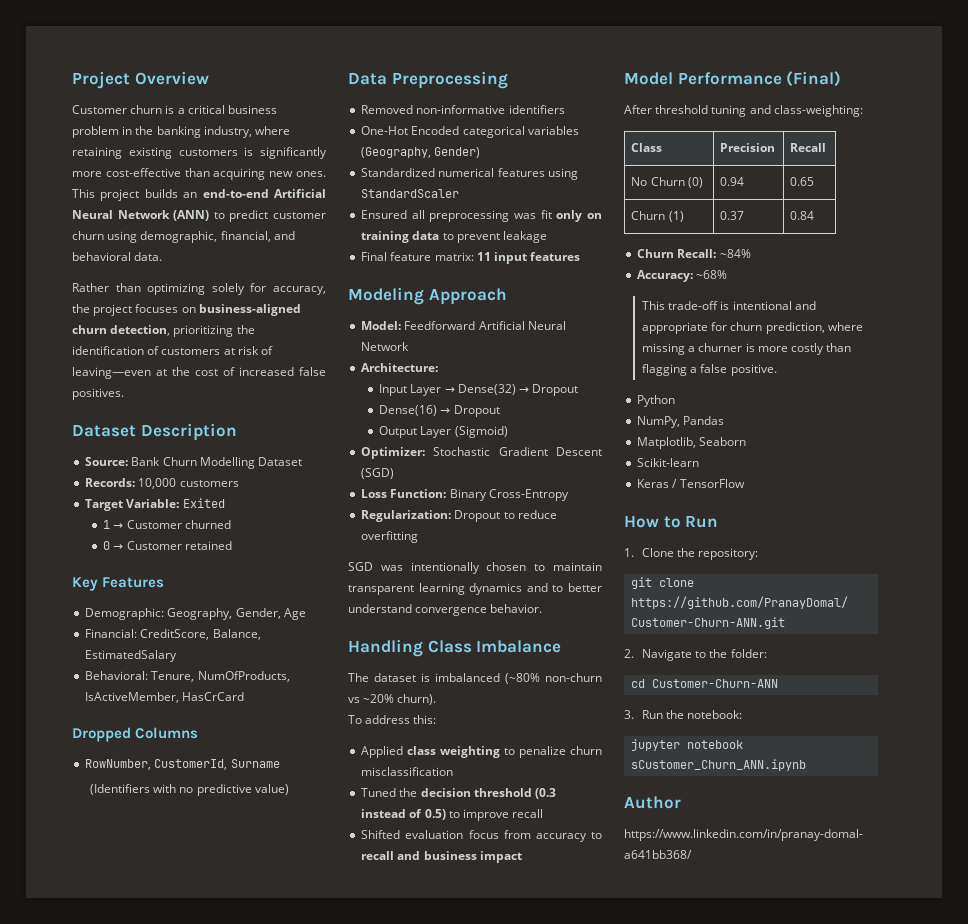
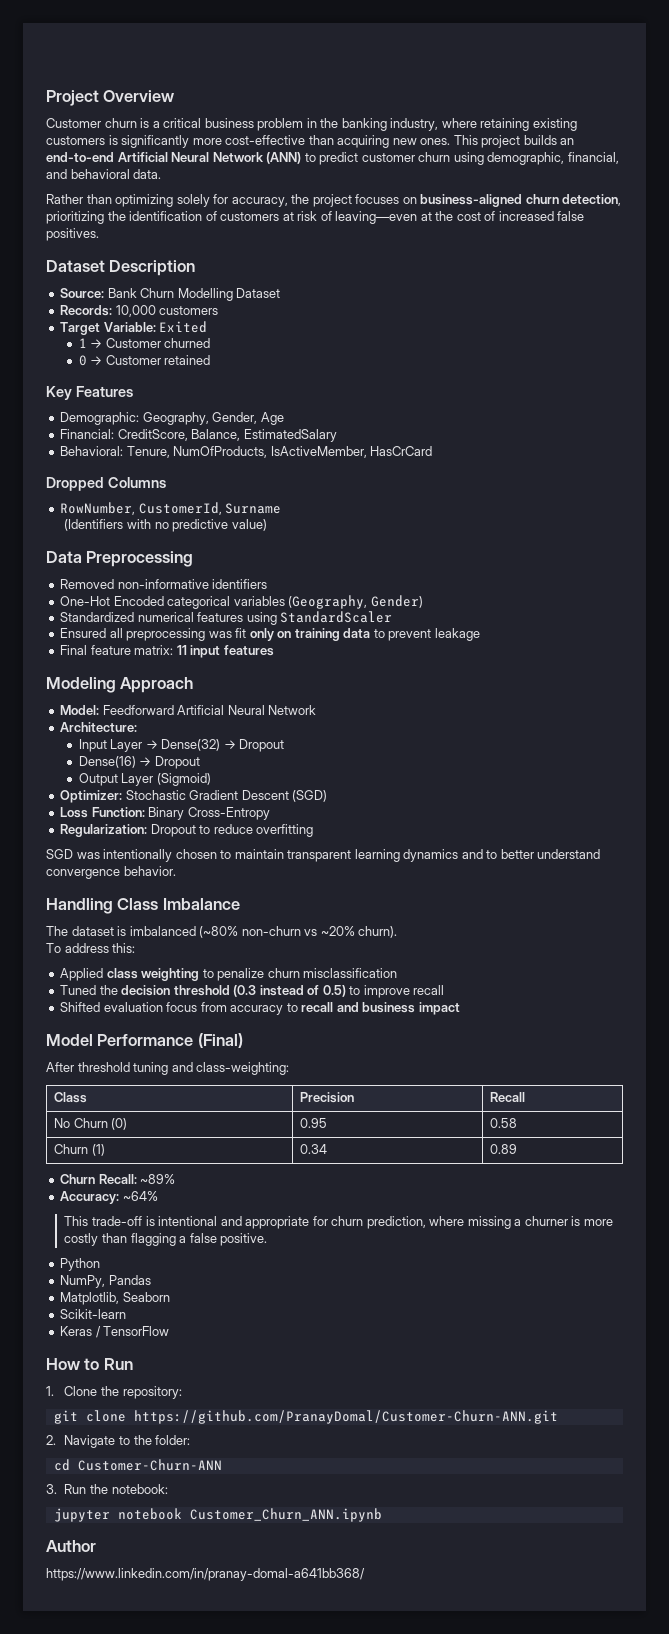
- No Churn (0) | 0.94 | 0.65
+ No Churn (0) | 0.95 | 0.58
- Churn (1) | 0.37 | 0.84
+ Churn (1) | 0.34 | 0.89
- Churn Recall: ~84%
+ Churn Recall: ~89%
- Accuracy: ~68%
+ Accuracy: ~64%
- jupyter notebook sCustomer_Churn_ANN.ipynb
+ jupyter notebook Customer_Churn_ANN.ipynb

┄┄┄┄┄┄┄┄┄┄

Where a line of the data includes the string "notebook", list that line.

Output:
- jupyter notebook sCustomer_Churn_ANN.ipynb
+ jupyter notebook Customer_Churn_ANN.ipynb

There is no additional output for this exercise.